After reading Mr. Lundy's testimony, both on direct and cross examination, it appears that the Master was justified in arriving at the conclusion he did with respect to Mr. Lundy's claim; and his allowance is supported by the evidence submitted. In view of the rules of law regarding attorneys' fees there seems to be no good reason to increase the allowance. (Vol. III of the record sets out Lundy's testimony.)

Claim of James P. Gable

There is no reason to disturb the Special Master's finding with respect to the claim of Mr. Gable. The findings are supported by the evidence mentioned in the Special Master's Report.

Claim of John L. Lupton

The Special Master's conclusion with respect to the claim of John L. Lupton will be reversed only to the extent that it allows interest after the filing of this suit. No interest should be allowed after December 13, 1947, for the reasons set out infra in respect to Mr. Fahrholz claim.

Claim of Charles E. Abbott

The problem arises as to whether or not the services rendered by Mr. Abbott as an attorney for the trustees are completely compensated for by the payment of the sum due under his contract with the trustees which contained the following provision: "That the said firm of Abbott, Dunlap & Abbott hereby agrees, in consideration of the compensation above mentioned, to render any further service that may be considered necessary or advisable in connection with the prosecution of said claim; and general other services as attorneys to said trustees during the period of the prosecution of said claim."

The Master has taken the position that the prosecution of the claim is not complete until all the money has been paid to the trustee according to the terms of the award. Master's Report p. 37. That consequently Mr. Abbott can have no claim for compensation other than as provided for by the contract, because the final installments of the award have not yet been paid. Whether or not this position is sound depends, of course, on the meaning of the word "prosecution". This word is defined in Funk and Wagnall's New Standard Dictionary in the following manner:

"Prosecution * * *

2. Law (1) The instituting and carrying forward of a judicial proceeding to obtain some right or to redress and punish some wrong."

And the Seventh Circuit Court of Appeals defined the word in the case of United States v. Brazil, 134 F.2d 929, 931, with this descriptive statement: "`Prosecution' includes commencing, conducting and carrying a suit to a conclusion in a court of justice." Citing Cohens v. Commonwealth, 6 Wheat. 264, 19 U.S. 264, 5 L.Ed. 257.

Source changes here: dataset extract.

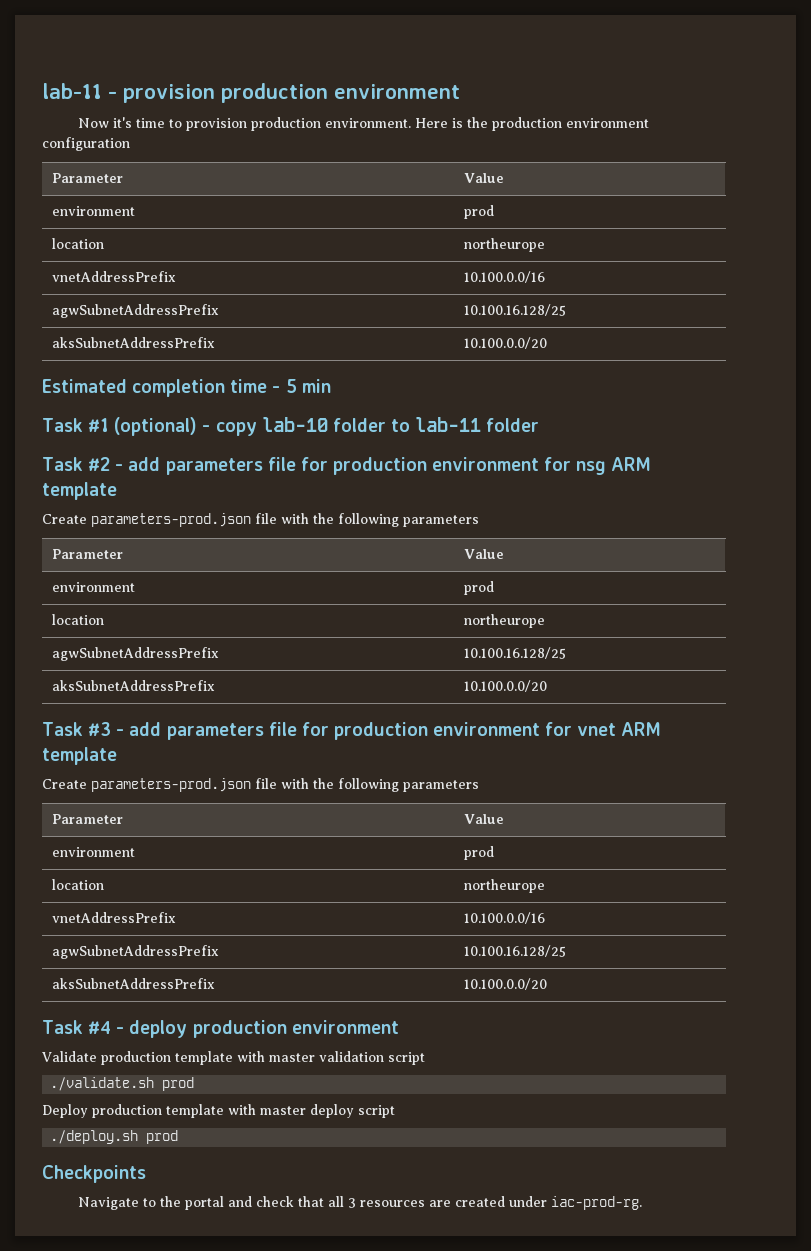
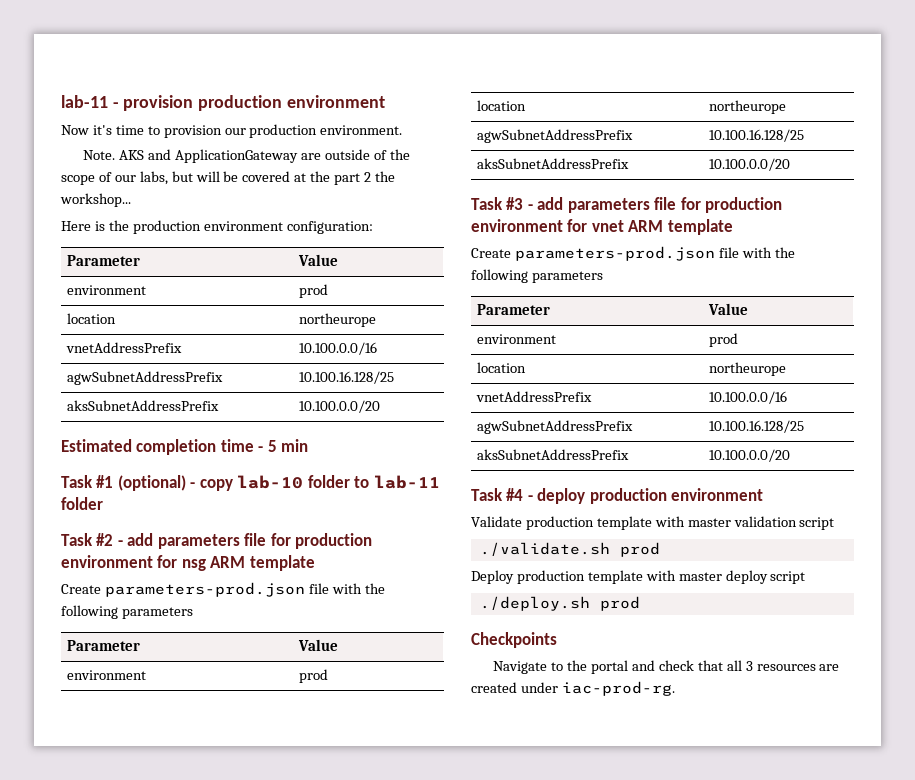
(247, 124) none -> [224,128,246,135] our
(411, 123) none -> [83,149,410,163] [61,171,395,185] [60,193,131,207] // Note. AKS and ApplicationGateway are outside of the scope of our labs, but will be covered at the part 2 the workshop... //
[42,137,130,151] configuration -> [286,221,373,234] configuration:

In 32 Cyclopedia of Law and Procedure, 1909 Publication, at page 727, the word "prosecution" is defined in substantially the same language: "Prosecution. As applied to actions or suits generally, the following up or carrying on of an action or suit already commenced until the remedy be attained; the act of conducting or waging a proceeding in court; the institution and carrying on of a suit in a court of law or equity, to obtain some right, or redress some * * * wrong."

In the light of the foregoing definitions and considering the circumstances which surround this particular case, the only proper and fair interpretation of the word "prosecution" would be that the prosecution terminated when the award became final. The rights of the parties...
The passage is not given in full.